-- Entries shown --
============================================================

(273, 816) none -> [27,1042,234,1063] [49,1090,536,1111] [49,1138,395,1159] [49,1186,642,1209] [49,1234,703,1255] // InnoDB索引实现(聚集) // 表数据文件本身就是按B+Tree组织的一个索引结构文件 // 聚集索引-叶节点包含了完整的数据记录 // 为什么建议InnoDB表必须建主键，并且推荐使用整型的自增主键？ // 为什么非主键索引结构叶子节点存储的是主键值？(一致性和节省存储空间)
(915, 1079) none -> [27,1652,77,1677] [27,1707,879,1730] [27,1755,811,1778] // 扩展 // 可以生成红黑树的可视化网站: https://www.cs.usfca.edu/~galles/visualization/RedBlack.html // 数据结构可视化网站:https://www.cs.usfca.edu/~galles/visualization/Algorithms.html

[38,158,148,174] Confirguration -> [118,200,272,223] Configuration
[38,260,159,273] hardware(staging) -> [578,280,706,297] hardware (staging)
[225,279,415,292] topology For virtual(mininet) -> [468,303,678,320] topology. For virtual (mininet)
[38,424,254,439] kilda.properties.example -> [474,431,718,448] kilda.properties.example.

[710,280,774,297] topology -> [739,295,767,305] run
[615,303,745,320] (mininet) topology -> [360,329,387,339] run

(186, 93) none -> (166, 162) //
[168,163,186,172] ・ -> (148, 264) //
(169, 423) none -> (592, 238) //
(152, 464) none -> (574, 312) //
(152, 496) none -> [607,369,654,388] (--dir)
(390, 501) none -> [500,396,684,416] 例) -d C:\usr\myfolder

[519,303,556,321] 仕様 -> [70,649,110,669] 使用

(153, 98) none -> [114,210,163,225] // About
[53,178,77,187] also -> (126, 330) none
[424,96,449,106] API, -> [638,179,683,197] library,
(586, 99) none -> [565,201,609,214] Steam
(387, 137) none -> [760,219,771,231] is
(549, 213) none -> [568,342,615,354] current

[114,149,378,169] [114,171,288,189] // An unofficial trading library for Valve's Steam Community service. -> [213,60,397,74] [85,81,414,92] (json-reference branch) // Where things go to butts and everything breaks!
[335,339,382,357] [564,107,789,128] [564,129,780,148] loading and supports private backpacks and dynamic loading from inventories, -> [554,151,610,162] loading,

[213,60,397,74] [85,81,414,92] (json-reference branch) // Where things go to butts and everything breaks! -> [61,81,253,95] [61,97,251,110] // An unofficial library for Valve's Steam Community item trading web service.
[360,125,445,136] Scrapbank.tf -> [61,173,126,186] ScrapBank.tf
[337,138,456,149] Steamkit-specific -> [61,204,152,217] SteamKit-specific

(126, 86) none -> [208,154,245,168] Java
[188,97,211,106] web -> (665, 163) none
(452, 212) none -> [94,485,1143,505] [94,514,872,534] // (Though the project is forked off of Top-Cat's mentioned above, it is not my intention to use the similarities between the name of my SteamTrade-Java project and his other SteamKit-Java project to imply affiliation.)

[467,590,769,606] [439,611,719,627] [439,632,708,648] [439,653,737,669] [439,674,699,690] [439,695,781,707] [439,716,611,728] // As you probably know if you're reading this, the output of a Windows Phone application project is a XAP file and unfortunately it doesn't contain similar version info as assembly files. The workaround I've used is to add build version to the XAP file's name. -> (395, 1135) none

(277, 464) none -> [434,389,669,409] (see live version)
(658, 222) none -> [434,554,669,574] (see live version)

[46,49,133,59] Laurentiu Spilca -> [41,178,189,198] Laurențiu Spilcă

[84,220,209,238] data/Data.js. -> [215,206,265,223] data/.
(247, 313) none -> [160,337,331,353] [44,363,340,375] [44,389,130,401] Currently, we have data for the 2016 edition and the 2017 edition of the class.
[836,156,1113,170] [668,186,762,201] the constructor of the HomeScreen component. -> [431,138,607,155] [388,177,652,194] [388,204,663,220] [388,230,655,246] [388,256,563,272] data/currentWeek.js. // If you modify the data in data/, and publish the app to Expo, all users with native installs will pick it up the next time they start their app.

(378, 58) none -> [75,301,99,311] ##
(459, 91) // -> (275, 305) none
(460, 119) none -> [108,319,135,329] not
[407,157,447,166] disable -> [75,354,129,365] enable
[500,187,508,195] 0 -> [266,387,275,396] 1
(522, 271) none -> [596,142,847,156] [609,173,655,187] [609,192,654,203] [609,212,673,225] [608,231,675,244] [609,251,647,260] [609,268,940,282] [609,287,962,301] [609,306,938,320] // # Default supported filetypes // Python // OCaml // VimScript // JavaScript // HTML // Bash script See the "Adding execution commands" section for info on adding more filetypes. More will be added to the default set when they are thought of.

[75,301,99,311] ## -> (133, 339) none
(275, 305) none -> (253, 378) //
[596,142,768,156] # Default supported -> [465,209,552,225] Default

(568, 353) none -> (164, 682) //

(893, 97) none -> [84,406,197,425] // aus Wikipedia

============================================================

-- Task statement --
In the listing above, find the line containing "(152, 464) none -> (574, 312) //" and the line containing "[360,125,445,136] Scrapbank.tf ->", then quote both, plus every line between them, exactly as written.

-- Result of the exercise --
(152, 464) none -> (574, 312) //
(152, 496) none -> [607,369,654,388] (--dir)
(390, 501) none -> [500,396,684,416] 例) -d C:\usr\myfolder

[519,303,556,321] 仕様 -> [70,649,110,669] 使用

(153, 98) none -> [114,210,163,225] // About
[53,178,77,187] also -> (126, 330) none
[424,96,449,106] API, -> [638,179,683,197] library,
(586, 99) none -> [565,201,609,214] Steam
(387, 137) none -> [760,219,771,231] is
(549, 213) none -> [568,342,615,354] current

[114,149,378,169] [114,171,288,189] // An unofficial trading library for Valve's Steam Community service. -> [213,60,397,74] [85,81,414,92] (json-reference branch) // Where things go to butts and everything breaks!
[335,339,382,357] [564,107,789,128] [564,129,780,148] loading and supports private backpacks and dynamic loading from inventories, -> [554,151,610,162] loading,

[213,60,397,74] [85,81,414,92] (json-reference branch) // Where things go to butts and everything breaks! -> [61,81,253,95] [61,97,251,110] // An unofficial library for Valve's Steam Community item trading web service.
[360,125,445,136] Scrapbank.tf -> [61,173,126,186] ScrapBank.tf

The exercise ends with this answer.